-- Opening Marker --
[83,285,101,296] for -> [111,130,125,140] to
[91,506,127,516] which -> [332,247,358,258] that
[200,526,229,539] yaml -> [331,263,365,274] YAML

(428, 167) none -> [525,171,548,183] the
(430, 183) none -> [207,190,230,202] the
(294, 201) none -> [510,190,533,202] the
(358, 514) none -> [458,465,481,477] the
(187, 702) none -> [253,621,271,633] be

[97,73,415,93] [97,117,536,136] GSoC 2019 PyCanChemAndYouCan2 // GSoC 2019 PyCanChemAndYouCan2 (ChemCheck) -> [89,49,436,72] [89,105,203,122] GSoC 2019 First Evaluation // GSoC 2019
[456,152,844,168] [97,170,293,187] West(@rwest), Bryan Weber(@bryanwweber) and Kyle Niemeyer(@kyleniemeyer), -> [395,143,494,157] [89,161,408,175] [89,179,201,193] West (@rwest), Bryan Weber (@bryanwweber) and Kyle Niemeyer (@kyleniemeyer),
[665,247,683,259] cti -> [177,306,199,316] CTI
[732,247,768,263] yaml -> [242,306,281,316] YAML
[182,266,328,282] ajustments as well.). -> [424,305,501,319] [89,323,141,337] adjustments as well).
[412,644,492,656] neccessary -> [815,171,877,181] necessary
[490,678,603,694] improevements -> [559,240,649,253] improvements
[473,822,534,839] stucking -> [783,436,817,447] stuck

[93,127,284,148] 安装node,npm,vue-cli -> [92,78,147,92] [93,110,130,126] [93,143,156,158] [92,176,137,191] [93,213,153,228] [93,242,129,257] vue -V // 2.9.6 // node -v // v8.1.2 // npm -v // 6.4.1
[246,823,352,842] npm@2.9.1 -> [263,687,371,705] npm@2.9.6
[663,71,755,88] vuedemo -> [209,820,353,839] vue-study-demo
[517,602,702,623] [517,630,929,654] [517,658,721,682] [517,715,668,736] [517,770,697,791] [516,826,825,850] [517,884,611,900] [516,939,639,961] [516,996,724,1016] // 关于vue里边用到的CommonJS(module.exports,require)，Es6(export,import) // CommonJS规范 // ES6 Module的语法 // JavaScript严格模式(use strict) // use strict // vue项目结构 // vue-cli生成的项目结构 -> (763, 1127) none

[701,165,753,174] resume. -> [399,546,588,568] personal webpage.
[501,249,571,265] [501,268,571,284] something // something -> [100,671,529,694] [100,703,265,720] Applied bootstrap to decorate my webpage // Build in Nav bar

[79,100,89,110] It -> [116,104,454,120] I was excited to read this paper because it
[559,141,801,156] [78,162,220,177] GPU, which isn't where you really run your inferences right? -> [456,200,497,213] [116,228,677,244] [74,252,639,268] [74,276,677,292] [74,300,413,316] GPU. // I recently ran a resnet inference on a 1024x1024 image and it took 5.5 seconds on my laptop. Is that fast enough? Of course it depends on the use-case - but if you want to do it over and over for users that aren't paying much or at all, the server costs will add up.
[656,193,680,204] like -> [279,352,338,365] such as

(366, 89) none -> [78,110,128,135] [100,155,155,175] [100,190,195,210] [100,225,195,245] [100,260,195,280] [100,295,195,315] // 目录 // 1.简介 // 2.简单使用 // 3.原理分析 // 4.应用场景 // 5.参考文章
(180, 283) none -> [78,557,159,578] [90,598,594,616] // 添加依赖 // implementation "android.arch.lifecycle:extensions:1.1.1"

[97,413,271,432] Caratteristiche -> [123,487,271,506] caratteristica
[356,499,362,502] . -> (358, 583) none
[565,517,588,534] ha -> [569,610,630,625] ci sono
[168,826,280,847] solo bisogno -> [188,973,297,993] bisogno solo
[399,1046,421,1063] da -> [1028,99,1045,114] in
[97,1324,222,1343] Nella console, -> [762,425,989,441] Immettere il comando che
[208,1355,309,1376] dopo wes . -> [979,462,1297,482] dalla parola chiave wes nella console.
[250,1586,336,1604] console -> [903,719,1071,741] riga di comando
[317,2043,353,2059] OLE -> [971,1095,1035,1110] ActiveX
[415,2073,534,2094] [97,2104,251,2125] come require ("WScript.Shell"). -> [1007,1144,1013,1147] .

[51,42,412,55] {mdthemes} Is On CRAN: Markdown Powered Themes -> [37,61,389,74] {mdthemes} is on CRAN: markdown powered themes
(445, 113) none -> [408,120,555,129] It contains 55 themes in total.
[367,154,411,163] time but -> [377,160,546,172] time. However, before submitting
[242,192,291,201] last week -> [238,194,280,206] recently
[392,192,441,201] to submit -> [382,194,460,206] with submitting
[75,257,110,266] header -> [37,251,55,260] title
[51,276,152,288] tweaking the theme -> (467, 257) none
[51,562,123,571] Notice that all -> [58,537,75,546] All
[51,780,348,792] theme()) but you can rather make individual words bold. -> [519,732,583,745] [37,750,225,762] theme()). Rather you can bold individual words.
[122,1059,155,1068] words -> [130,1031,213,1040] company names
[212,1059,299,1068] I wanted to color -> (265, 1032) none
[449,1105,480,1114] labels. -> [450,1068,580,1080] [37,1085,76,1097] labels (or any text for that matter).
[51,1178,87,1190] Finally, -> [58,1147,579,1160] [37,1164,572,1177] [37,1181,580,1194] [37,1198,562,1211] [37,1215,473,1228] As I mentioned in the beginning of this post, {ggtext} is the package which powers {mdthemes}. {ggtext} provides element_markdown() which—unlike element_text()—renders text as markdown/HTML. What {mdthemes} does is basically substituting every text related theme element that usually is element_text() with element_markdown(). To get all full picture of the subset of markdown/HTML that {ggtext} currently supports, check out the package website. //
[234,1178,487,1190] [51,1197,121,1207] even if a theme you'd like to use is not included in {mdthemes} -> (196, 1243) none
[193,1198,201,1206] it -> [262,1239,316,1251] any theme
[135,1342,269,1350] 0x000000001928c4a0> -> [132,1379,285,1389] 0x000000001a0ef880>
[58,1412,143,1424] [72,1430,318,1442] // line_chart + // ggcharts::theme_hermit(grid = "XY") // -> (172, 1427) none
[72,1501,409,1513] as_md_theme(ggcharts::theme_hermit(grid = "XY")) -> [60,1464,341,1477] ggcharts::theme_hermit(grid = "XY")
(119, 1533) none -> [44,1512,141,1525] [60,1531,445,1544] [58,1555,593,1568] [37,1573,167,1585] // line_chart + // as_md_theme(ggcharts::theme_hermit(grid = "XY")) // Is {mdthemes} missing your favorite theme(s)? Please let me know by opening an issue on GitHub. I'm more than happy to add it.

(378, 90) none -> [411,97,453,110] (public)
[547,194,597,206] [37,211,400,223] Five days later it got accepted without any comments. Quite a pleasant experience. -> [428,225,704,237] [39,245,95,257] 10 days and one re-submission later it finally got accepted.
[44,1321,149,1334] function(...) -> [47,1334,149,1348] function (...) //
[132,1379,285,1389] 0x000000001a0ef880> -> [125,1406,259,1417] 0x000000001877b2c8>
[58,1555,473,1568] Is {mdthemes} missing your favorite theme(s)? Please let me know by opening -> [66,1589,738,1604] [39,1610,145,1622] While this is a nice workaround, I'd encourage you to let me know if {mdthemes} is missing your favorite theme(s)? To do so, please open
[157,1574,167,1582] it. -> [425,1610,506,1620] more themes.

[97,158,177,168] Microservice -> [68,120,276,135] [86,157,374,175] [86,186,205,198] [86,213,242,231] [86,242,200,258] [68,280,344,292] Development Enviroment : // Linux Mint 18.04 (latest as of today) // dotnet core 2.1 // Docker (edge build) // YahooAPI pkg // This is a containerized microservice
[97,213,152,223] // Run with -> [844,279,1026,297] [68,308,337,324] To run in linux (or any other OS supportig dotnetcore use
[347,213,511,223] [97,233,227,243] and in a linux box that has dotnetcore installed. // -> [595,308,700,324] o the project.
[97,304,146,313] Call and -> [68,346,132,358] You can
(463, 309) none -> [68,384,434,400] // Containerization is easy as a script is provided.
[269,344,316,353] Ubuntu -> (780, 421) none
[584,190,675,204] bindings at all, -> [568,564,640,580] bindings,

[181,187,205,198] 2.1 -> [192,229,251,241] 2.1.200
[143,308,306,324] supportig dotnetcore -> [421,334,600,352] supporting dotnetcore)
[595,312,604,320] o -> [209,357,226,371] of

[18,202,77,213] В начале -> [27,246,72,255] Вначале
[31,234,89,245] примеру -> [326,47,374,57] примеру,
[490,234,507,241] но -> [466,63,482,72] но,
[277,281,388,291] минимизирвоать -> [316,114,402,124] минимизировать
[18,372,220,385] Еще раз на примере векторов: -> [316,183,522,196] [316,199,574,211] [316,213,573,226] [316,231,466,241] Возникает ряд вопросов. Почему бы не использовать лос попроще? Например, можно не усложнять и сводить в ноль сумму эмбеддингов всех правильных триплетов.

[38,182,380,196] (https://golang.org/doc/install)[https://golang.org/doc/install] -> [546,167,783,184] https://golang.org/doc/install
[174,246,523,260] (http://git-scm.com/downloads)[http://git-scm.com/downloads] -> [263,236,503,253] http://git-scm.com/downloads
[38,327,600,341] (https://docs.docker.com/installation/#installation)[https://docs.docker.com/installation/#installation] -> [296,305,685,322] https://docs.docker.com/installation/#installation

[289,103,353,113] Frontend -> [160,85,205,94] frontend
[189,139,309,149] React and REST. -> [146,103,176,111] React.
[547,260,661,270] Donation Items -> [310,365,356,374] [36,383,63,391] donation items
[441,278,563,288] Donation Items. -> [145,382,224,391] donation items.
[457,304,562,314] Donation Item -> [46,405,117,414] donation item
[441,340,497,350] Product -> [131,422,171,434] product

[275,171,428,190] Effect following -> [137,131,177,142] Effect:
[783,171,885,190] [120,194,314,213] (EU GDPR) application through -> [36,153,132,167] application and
-- Closing Marker --
Give again, word for word, every line of the listing above from the one with "[559,141,801,156] [78,162,220,177] GPU, which" to the one with "[317,2043,353,2059] OLE ->", both inclusive, and nothing beyond them.

● EXPECTED ANSWER
[559,141,801,156] [78,162,220,177] GPU, which isn't where you really run your inferences right? -> [456,200,497,213] [116,228,677,244] [74,252,639,268] [74,276,677,292] [74,300,413,316] GPU. // I recently ran a resnet inference on a 1024x1024 image and it took 5.5 seconds on my laptop. Is that fast enough? Of course it depends on the use-case - but if you want to do it over and over for users that aren't paying much or at all, the server costs will add up.
[656,193,680,204] like -> [279,352,338,365] such as

(366, 89) none -> [78,110,128,135] [100,155,155,175] [100,190,195,210] [100,225,195,245] [100,260,195,280] [100,295,195,315] // 目录 // 1.简介 // 2.简单使用 // 3.原理分析 // 4.应用场景 // 5.参考文章
(180, 283) none -> [78,557,159,578] [90,598,594,616] // 添加依赖 // implementation "android.arch.lifecycle:extensions:1.1.1"

[97,413,271,432] Caratteristiche -> [123,487,271,506] caratteristica
[356,499,362,502] . -> (358, 583) none
[565,517,588,534] ha -> [569,610,630,625] ci sono
[168,826,280,847] solo bisogno -> [188,973,297,993] bisogno solo
[399,1046,421,1063] da -> [1028,99,1045,114] in
[97,1324,222,1343] Nella console, -> [762,425,989,441] Immettere il comando che
[208,1355,309,1376] dopo wes . -> [979,462,1297,482] dalla parola chiave wes nella console.
[250,1586,336,1604] console -> [903,719,1071,741] riga di comando
[317,2043,353,2059] OLE -> [971,1095,1035,1110] ActiveX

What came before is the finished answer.